Wheatley was assisted in his investigation by a German Jewish interpreter, Herbert Sulzbach. Herbert had fled from Germany in the 1930’s and sought asylum in Britain. When war was declared he, along with thousands of other Germans and Italians, was placed in custody on the Isle of Man. The only way that he could free himself was to join the Pioneer Corps. This he did, and because of his language skills, was soon hard at work in various interrogation centres throughout the UK. He was seconded to work with Wheatley at Cultybraggan.
Captain John Wheatley, later Lord Wheatley
As the enquiry unfolded it transpired that after Rosterg had read out some of the articles he had translated. They had been met with utter disbelief by his comrades. They attributed it to propaganda and Rosterg as the bearer of bad news. He perhaps should have left it at that but he persisted. Eventually he apparently told them, no doubt somewhat heatedly that “he was not a filthy Nazi like them.” This remark led to his death.
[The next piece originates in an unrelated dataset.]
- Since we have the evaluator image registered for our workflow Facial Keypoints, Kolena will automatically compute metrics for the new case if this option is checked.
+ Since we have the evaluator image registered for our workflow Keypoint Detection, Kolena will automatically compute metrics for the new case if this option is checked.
Eventually eight of the prisoners were charged with the murder with the eldest being twenty-one. They were taken to London where on July 10, 1945, three months after VE day, they were put on trial. One of them turned King’s evidence (unusual, and he got off), six were found guilty, and two acquitted. One of the six escaped the death penalty, although he spent eight years in prison before being released. The remaining five were sentenced to death and they were all hanged at Pentonville Prison in London on October 6, 1945. A now lost photograph of the murderers was taken of them walking though a gate at Pentonville. Their names were - Senior Cadet Erich Pallme-Koenig of the Parachute Corps - he was a leader of the escape committee at Devizes, SS Sergeant Joachim Goltz age 20, SS Corporal Heinz Bruling age 21, SS Grenadier Kurt Zuellsdorff age 20, Joseph Mertens, age 21, a naval rating.
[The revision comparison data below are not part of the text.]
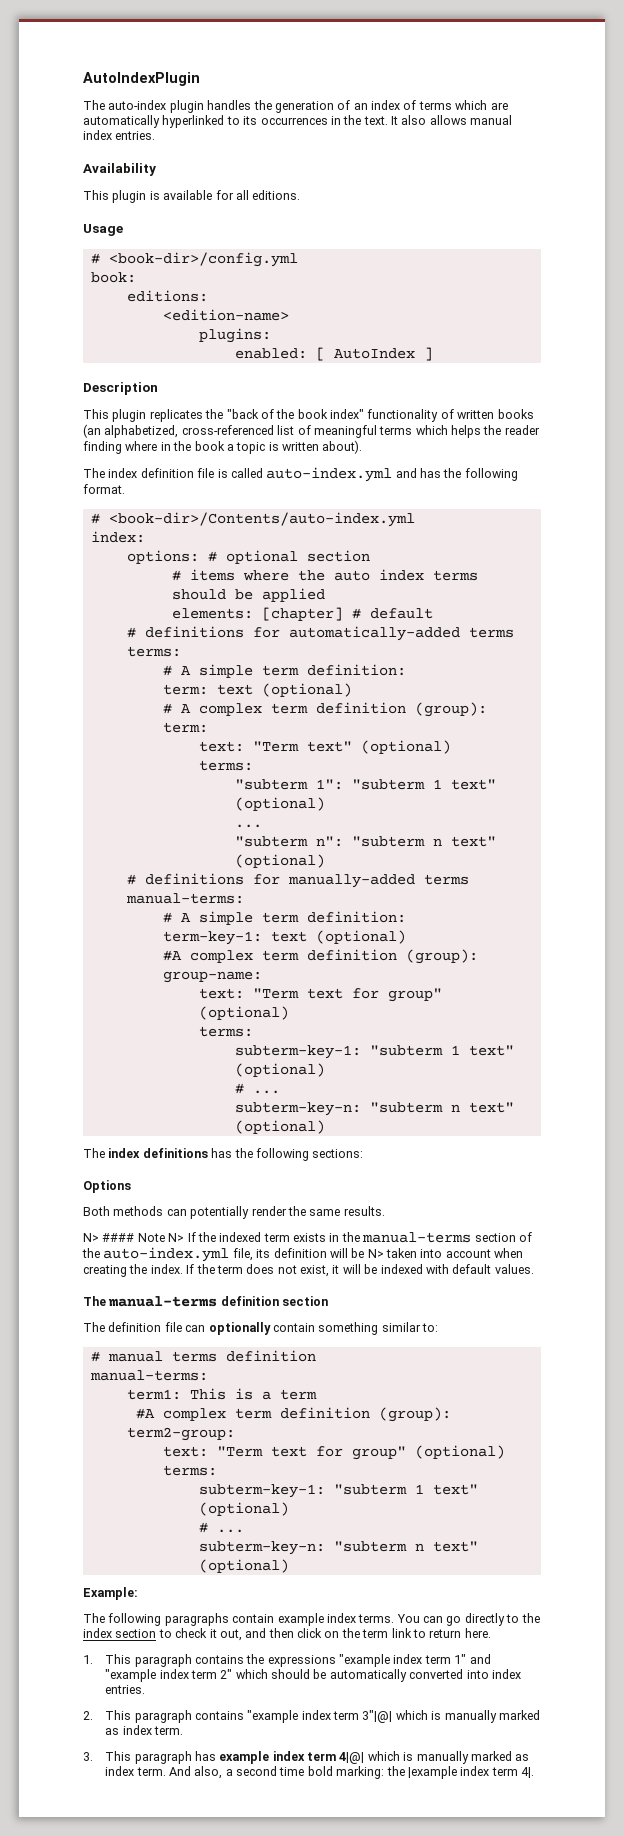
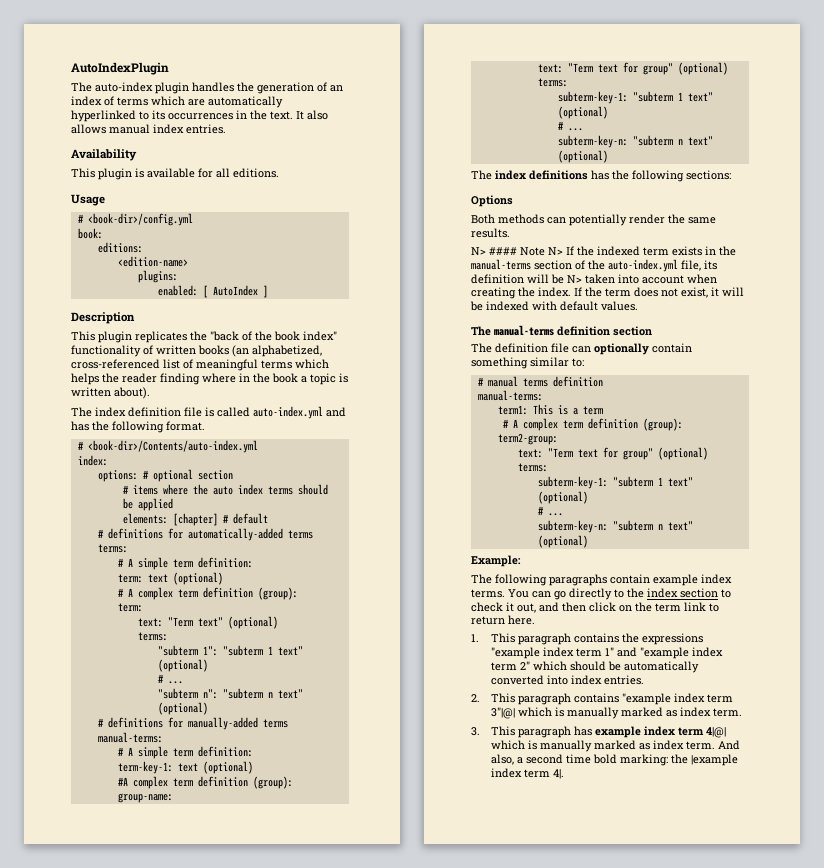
  "subterm 1": "subterm 1 text" (optional)
- ...
+ # ...
  term1: This is a term
- #A complex term definition (group):
+ # A complex term definition (group):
Ironically there was an almost identical case in Papago camp in Phoenix, Arizona, USA, in 1945. Werner Drechsler, age 21, was beaten to death there by seven Nazi thugs. The perpetrators were all hanged in Leavenworth Prison in August, 1945. Werner had been a leading seaman, an obergefreiter, on U-118, a mine laying submarine, which had been sunk by aircraft from the USS Bogue on June 12, 1943. The U-118 was a sister submarine to the U569.
U-118 being sunk by aircraft from the USS Bogue on June 12, 1943
By coincidence Lieutenant (jg) Chamberlain was one of the pilots on the attacking run and dropped a total of four depth charges on the submarine.
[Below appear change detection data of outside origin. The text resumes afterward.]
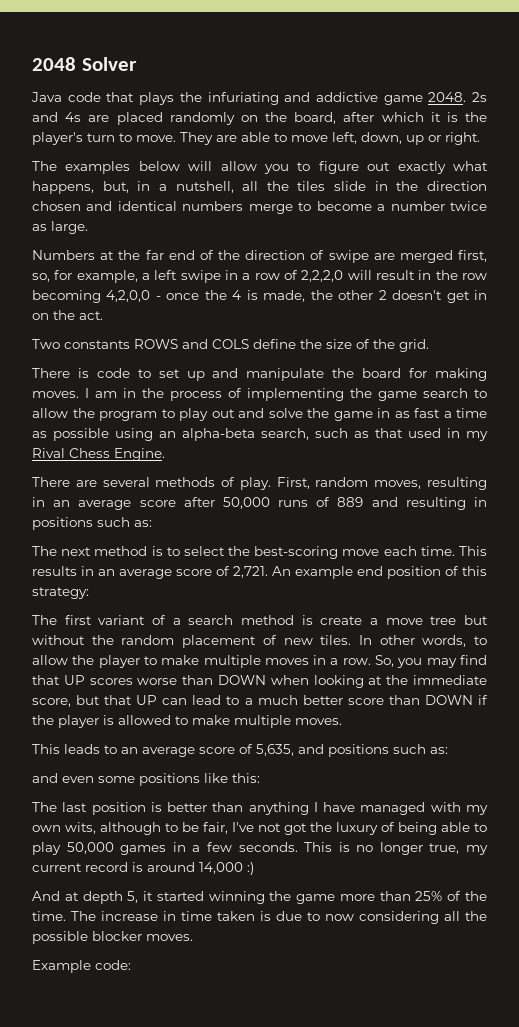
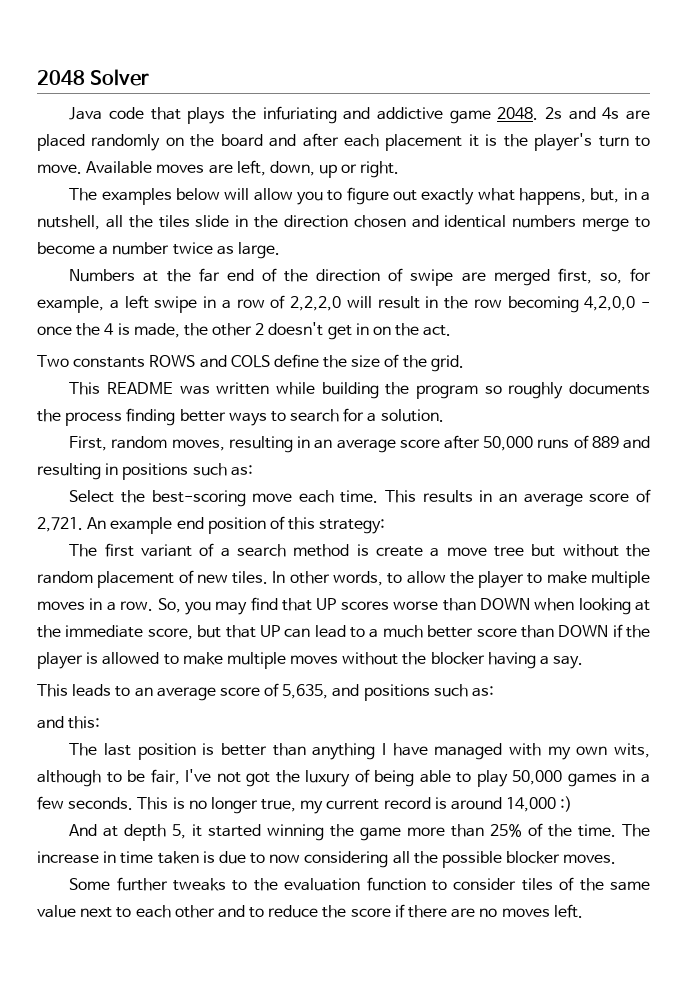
- 2s and 4s are placed randomly on the board, after which it is the player's turn to move.
+ 2s and 4s are placed randomly on the board and after each placement it is the player's turn to move.
- They are able to move left, down, up or right.
+ Available moves are left, down, up or right.
- There is code to set up and manipulate the board for making moves. I am in the process of implementing the game search to allow the program to play out and solve the game in as fast a time as possible using an alpha-beta search, such as that used in my Rival Chess Engine.
- There are several methods of play. First, random moves, resulting in an average score after 50,000 runs of 889 and resulting in positions such as:
+ This README was written while building the program so roughly documents the process finding better ways to search for a solution.
+ First, random moves, resulting in an average score after 50,000 runs of 889 and resulting in positions such as:
- The next method is to select the best-scoring move each time.
+ Select the best-scoring move each time.
- So, you may find that UP scores worse than DOWN when looking at the immediate score, but that UP can lead to a much better score than DOWN if the player is allowed to make multiple moves.
+ So, you may find that UP scores worse than DOWN when looking at the immediate score, but that UP can lead to a much better score than DOWN if the player is allowed to make multiple moves without the blocker having a say.
- and even some positions like this:
+ and this:
- Example code:
+ Some further tweaks to the evaluation function to consider tiles of the same value next to each other and to reduce the score if there are no moves left.

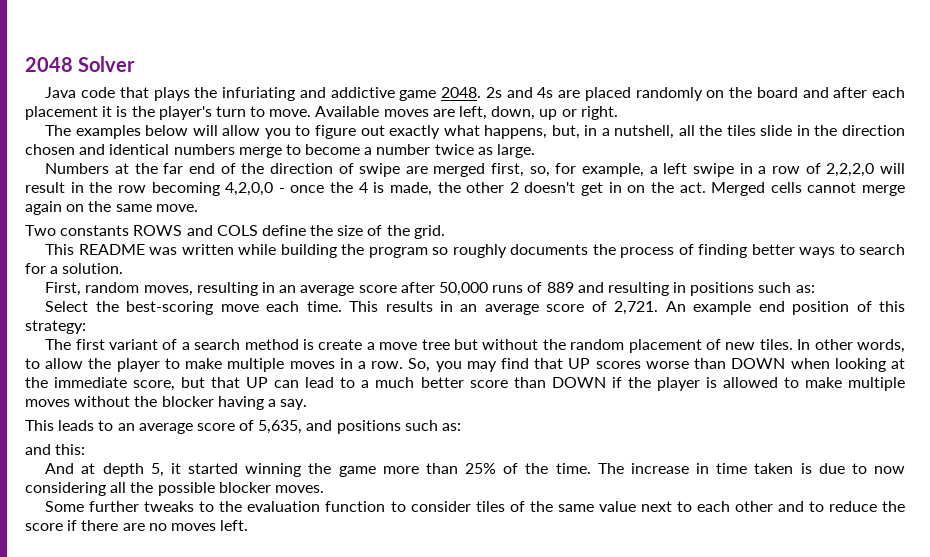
+ Merged cells cannot merge again on the same move.
- This README was written while building the program so roughly documents the process finding better ways to search for a solution.
+ This README was written while building the program so roughly documents the process of finding better ways to search for a solution.
- The last position is better than anything I have managed with my own wits, although to be fair, I've not got the luxury of being able to play 50,000 games in a few seconds. This is no longer true, my current record is around 14,000 :)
By another odd coincidence one of the perpetrators of the murder was called Stenger, but was no relation to Helmut. Werner, who certainly was giving information to the US army under the name of Petty Officer Leimi, was buried in Fort Bill, El Paso, Texas.
By a further coincidence Helmut Stenger lived out his life in Phoenix, Arizona, not far from Papago Park.
Captain Herbert Sulzbach in 1946 – He was a Sergeant at the time of the Rosterg Murder in Cultybraggan in 1944
Medals of Captain Herbert Sulzbach O.B.E. (German and British)
After a very distinguished career in the legal profession Wheatley became a Life Peer, Baron Wheatley of Shettleston, in Glasgow. He died in 1988.
Captain Sulzbach died in July, 1985, age 93. He is buried beside his wife at Hampstead Cemetery.
Since the Germans departed the camp it has been used by cadets from throughout the United Kingdom who come mainly in the summer for training purposes. In recent years a nuclear shelter was constructed inside its perimeter. The reason appears that in the event of a nuclear attack the people of Comrie will have a place to go and, as they have done over the millennia, survive! A further development has been made and the whole site has been purchased by the village. It will be interesting to see what they decide to do with it.